Jacobsen's conclusion is that there is no single cause. Many factors may be involved: Loss of habitat, weakening of bee colonies due to the varroa mite, monocultural agriculture on an industrial scale, massive and "unnatural" movement of bee hives by beekeepers for pollination of crops, use of antibiotics and miticides in hives, use of insecticides in agriculture, possibly in a few cases genetically modified crops and other etiologies. Jacobsen argues that several of these factors can contribute to poor nutrition in bees, to the disturbance of the overall "hive intelligence" and to many different problems that, when they reach a tipping point, cause the collapse of bee colonies.

In the end, Jacobsen's argument about bees and CCD is unconvincing.
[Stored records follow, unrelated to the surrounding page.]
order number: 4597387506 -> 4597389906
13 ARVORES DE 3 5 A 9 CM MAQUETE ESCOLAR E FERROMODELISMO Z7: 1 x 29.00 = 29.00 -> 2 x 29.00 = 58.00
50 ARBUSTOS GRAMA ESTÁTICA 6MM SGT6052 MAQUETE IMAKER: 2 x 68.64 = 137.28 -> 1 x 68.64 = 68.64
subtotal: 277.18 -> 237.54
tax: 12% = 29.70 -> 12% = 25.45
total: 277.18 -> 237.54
The "multi-cause" hypothesis simply doesn't explain why such a large number of bee colonies died suddenly and in such a short time, nor why CCD is present in many areas of the world where many of the causes he discusses (trucking bees long distances for pollination, monocultural agriculture, GM crops, and so on) aren't common.

However, Jacobsen's larger argument, unfortunately made superficially and without much data beyond the bees, is that with today's agricultural practices, including our current style of beekeeping, we run the risk of losing not only honey bees but pollinators of all kinds. That would be a disaster on a massive scale.

Jacobsen's heart is in the right place, and he yearns to go back to an older, more sustainable model of agriculture.

If nothing else, he has motivated me to look into taking up beekeeping again.